§ **Exercise**
For the data below, give again exactly the lines from the one containing "controls is a shared" through the one containing "controls is also", both ends included, and no others.

§ **Information supplied**

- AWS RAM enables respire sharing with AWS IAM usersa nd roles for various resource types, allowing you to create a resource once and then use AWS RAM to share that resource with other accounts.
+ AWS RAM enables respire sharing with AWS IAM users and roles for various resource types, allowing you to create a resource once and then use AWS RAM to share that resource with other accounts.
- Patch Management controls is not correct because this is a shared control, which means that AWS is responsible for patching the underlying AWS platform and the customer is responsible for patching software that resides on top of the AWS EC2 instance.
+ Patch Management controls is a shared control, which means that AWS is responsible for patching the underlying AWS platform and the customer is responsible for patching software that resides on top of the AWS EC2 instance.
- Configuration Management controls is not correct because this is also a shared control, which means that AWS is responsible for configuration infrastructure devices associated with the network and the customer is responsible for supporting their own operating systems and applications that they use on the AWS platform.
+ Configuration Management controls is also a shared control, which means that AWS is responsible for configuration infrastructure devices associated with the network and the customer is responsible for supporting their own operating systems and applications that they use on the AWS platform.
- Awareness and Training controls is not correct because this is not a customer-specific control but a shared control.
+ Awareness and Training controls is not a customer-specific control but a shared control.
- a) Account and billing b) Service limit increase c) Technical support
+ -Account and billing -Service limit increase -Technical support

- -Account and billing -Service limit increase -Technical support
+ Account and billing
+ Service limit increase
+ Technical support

...

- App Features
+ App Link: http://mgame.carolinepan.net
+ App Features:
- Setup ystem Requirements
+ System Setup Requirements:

§ **Answer to this exercise**
+ Patch Management controls is a shared control, which means that AWS is responsible for patching the underlying AWS platform and the customer is responsible for patching software that resides on top of the AWS EC2 instance.
- Configuration Management controls is not correct because this is also a shared control, which means that AWS is responsible for configuration infrastructure devices associated with the network and the customer is responsible for supporting their own operating systems and applications that they use on the AWS platform.
+ Configuration Management controls is also a shared control, which means that AWS is responsible for configuration infrastructure devices associated with the network and the customer is responsible for supporting their own operating systems and applications that they use on the AWS platform.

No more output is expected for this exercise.